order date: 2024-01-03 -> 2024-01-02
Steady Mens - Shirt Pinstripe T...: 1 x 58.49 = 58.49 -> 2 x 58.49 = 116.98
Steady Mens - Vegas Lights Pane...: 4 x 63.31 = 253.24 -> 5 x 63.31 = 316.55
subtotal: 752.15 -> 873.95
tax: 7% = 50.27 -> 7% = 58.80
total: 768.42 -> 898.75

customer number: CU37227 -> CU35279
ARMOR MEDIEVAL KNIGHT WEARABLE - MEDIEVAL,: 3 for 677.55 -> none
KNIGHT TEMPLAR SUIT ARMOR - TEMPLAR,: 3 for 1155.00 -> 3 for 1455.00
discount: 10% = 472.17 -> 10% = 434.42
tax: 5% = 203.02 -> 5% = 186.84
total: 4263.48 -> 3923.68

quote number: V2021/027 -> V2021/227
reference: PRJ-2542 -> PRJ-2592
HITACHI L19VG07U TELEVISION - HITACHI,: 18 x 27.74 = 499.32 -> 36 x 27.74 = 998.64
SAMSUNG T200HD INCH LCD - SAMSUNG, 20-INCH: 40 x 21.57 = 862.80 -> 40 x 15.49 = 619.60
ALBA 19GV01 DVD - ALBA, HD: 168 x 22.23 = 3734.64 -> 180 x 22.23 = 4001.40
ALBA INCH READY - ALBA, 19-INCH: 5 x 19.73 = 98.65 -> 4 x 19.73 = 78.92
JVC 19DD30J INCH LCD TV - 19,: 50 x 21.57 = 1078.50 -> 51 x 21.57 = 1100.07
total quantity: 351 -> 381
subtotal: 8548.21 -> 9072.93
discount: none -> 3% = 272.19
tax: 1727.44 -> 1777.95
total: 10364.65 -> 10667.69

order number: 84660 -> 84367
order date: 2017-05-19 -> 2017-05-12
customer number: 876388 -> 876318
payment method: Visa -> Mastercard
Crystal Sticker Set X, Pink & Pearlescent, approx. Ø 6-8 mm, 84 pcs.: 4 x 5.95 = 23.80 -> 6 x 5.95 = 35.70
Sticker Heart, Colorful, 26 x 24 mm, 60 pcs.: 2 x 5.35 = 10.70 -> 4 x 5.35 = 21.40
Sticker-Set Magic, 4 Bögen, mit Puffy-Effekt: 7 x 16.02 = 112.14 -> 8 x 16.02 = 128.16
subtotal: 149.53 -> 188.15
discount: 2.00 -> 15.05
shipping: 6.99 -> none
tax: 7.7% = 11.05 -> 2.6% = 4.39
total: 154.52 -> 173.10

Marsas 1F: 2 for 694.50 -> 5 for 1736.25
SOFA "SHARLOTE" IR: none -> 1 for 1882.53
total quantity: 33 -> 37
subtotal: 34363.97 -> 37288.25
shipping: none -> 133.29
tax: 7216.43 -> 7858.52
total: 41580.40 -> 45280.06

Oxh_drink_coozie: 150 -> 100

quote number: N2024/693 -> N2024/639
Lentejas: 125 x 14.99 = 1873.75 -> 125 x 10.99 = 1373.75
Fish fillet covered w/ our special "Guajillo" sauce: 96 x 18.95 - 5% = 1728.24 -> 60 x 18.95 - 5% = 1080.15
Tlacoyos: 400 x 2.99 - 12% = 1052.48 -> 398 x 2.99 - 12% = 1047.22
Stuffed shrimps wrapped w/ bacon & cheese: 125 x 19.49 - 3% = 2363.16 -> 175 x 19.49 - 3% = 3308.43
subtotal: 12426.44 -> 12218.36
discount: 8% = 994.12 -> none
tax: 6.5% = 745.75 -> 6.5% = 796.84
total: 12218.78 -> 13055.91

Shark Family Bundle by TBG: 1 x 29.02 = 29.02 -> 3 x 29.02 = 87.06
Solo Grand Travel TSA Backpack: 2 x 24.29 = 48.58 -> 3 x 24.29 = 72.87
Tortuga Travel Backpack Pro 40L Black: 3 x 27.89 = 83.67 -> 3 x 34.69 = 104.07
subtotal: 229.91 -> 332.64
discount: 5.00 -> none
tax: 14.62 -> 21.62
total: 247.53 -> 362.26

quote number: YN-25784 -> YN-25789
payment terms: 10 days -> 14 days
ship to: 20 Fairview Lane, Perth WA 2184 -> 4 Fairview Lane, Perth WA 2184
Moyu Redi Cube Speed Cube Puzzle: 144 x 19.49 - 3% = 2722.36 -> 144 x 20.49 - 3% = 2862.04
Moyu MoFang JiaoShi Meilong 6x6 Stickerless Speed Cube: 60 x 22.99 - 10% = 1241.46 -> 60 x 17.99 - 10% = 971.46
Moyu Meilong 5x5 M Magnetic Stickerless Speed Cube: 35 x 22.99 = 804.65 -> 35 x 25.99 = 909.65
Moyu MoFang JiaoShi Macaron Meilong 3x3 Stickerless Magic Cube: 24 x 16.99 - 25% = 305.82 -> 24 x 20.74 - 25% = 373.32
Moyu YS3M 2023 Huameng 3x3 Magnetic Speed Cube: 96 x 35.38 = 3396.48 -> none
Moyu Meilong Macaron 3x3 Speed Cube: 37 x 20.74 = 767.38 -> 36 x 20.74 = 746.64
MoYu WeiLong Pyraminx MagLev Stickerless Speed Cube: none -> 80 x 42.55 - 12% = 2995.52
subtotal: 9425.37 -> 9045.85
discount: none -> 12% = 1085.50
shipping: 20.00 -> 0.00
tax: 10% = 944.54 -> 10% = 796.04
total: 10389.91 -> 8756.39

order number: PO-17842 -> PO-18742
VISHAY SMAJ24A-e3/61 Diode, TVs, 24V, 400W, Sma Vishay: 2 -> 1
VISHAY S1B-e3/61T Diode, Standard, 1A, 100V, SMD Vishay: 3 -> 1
* * * * * * * * *
WHAT IS EXPECTED: The material must be written out again in full and without changes.

TASK ANSWER:
order date: 2024-01-03 -> 2024-01-02
Steady Mens - Shirt Pinstripe T...: 1 x 58.49 = 58.49 -> 2 x 58.49 = 116.98
Steady Mens - Vegas Lights Pane...: 4 x 63.31 = 253.24 -> 5 x 63.31 = 316.55
subtotal: 752.15 -> 873.95
tax: 7% = 50.27 -> 7% = 58.80
total: 768.42 -> 898.75

customer number: CU37227 -> CU35279
ARMOR MEDIEVAL KNIGHT WEARABLE - MEDIEVAL,: 3 for 677.55 -> none
KNIGHT TEMPLAR SUIT ARMOR - TEMPLAR,: 3 for 1155.00 -> 3 for 1455.00
discount: 10% = 472.17 -> 10% = 434.42
tax: 5% = 203.02 -> 5% = 186.84
total: 4263.48 -> 3923.68

quote number: V2021/027 -> V2021/227
reference: PRJ-2542 -> PRJ-2592
HITACHI L19VG07U TELEVISION - HITACHI,: 18 x 27.74 = 499.32 -> 36 x 27.74 = 998.64
SAMSUNG T200HD INCH LCD - SAMSUNG, 20-INCH: 40 x 21.57 = 862.80 -> 40 x 15.49 = 619.60
ALBA 19GV01 DVD - ALBA, HD: 168 x 22.23 = 3734.64 -> 180 x 22.23 = 4001.40
ALBA INCH READY - ALBA, 19-INCH: 5 x 19.73 = 98.65 -> 4 x 19.73 = 78.92
JVC 19DD30J INCH LCD TV - 19,: 50 x 21.57 = 1078.50 -> 51 x 21.57 = 1100.07
total quantity: 351 -> 381
subtotal: 8548.21 -> 9072.93
discount: none -> 3% = 272.19
tax: 1727.44 -> 1777.95
total: 10364.65 -> 10667.69

order number: 84660 -> 84367
order date: 2017-05-19 -> 2017-05-12
customer number: 876388 -> 876318
payment method: Visa -> Mastercard
Crystal Sticker Set X, Pink & Pearlescent, approx. Ø 6-8 mm, 84 pcs.: 4 x 5.95 = 23.80 -> 6 x 5.95 = 35.70
Sticker Heart, Colorful, 26 x 24 mm, 60 pcs.: 2 x 5.35 = 10.70 -> 4 x 5.35 = 21.40
Sticker-Set Magic, 4 Bögen, mit Puffy-Effekt: 7 x 16.02 = 112.14 -> 8 x 16.02 = 128.16
subtotal: 149.53 -> 188.15
discount: 2.00 -> 15.05
shipping: 6.99 -> none
tax: 7.7% = 11.05 -> 2.6% = 4.39
total: 154.52 -> 173.10

Marsas 1F: 2 for 694.50 -> 5 for 1736.25
SOFA "SHARLOTE" IR: none -> 1 for 1882.53
total quantity: 33 -> 37
subtotal: 34363.97 -> 37288.25
shipping: none -> 133.29
tax: 7216.43 -> 7858.52
total: 41580.40 -> 45280.06

Oxh_drink_coozie: 150 -> 100

quote number: N2024/693 -> N2024/639
Lentejas: 125 x 14.99 = 1873.75 -> 125 x 10.99 = 1373.75
Fish fillet covered w/ our special "Guajillo" sauce: 96 x 18.95 - 5% = 1728.24 -> 60 x 18.95 - 5% = 1080.15
Tlacoyos: 400 x 2.99 - 12% = 1052.48 -> 398 x 2.99 - 12% = 1047.22
Stuffed shrimps wrapped w/ bacon & cheese: 125 x 19.49 - 3% = 2363.16 -> 175 x 19.49 - 3% = 3308.43
subtotal: 12426.44 -> 12218.36
discount: 8% = 994.12 -> none
tax: 6.5% = 745.75 -> 6.5% = 796.84
total: 12218.78 -> 13055.91

Shark Family Bundle by TBG: 1 x 29.02 = 29.02 -> 3 x 29.02 = 87.06
Solo Grand Travel TSA Backpack: 2 x 24.29 = 48.58 -> 3 x 24.29 = 72.87
Tortuga Travel Backpack Pro 40L Black: 3 x 27.89 = 83.67 -> 3 x 34.69 = 104.07
subtotal: 229.91 -> 332.64
discount: 5.00 -> none
tax: 14.62 -> 21.62
total: 247.53 -> 362.26

quote number: YN-25784 -> YN-25789
payment terms: 10 days -> 14 days
ship to: 20 Fairview Lane, Perth WA 2184 -> 4 Fairview Lane, Perth WA 2184
Moyu Redi Cube Speed Cube Puzzle: 144 x 19.49 - 3% = 2722.36 -> 144 x 20.49 - 3% = 2862.04
Moyu MoFang JiaoShi Meilong 6x6 Stickerless Speed Cube: 60 x 22.99 - 10% = 1241.46 -> 60 x 17.99 - 10% = 971.46
Moyu Meilong 5x5 M Magnetic Stickerless Speed Cube: 35 x 22.99 = 804.65 -> 35 x 25.99 = 909.65
Moyu MoFang JiaoShi Macaron Meilong 3x3 Stickerless Magic Cube: 24 x 16.99 - 25% = 305.82 -> 24 x 20.74 - 25% = 373.32
Moyu YS3M 2023 Huameng 3x3 Magnetic Speed Cube: 96 x 35.38 = 3396.48 -> none
Moyu Meilong Macaron 3x3 Speed Cube: 37 x 20.74 = 767.38 -> 36 x 20.74 = 746.64
MoYu WeiLong Pyraminx MagLev Stickerless Speed Cube: none -> 80 x 42.55 - 12% = 2995.52
subtotal: 9425.37 -> 9045.85
discount: none -> 12% = 1085.50
shipping: 20.00 -> 0.00
tax: 10% = 944.54 -> 10% = 796.04
total: 10389.91 -> 8756.39

order number: PO-17842 -> PO-18742
VISHAY SMAJ24A-e3/61 Diode, TVs, 24V, 400W, Sma Vishay: 2 -> 1
VISHAY S1B-e3/61T Diode, Standard, 1A, 100V, SMD Vishay: 3 -> 1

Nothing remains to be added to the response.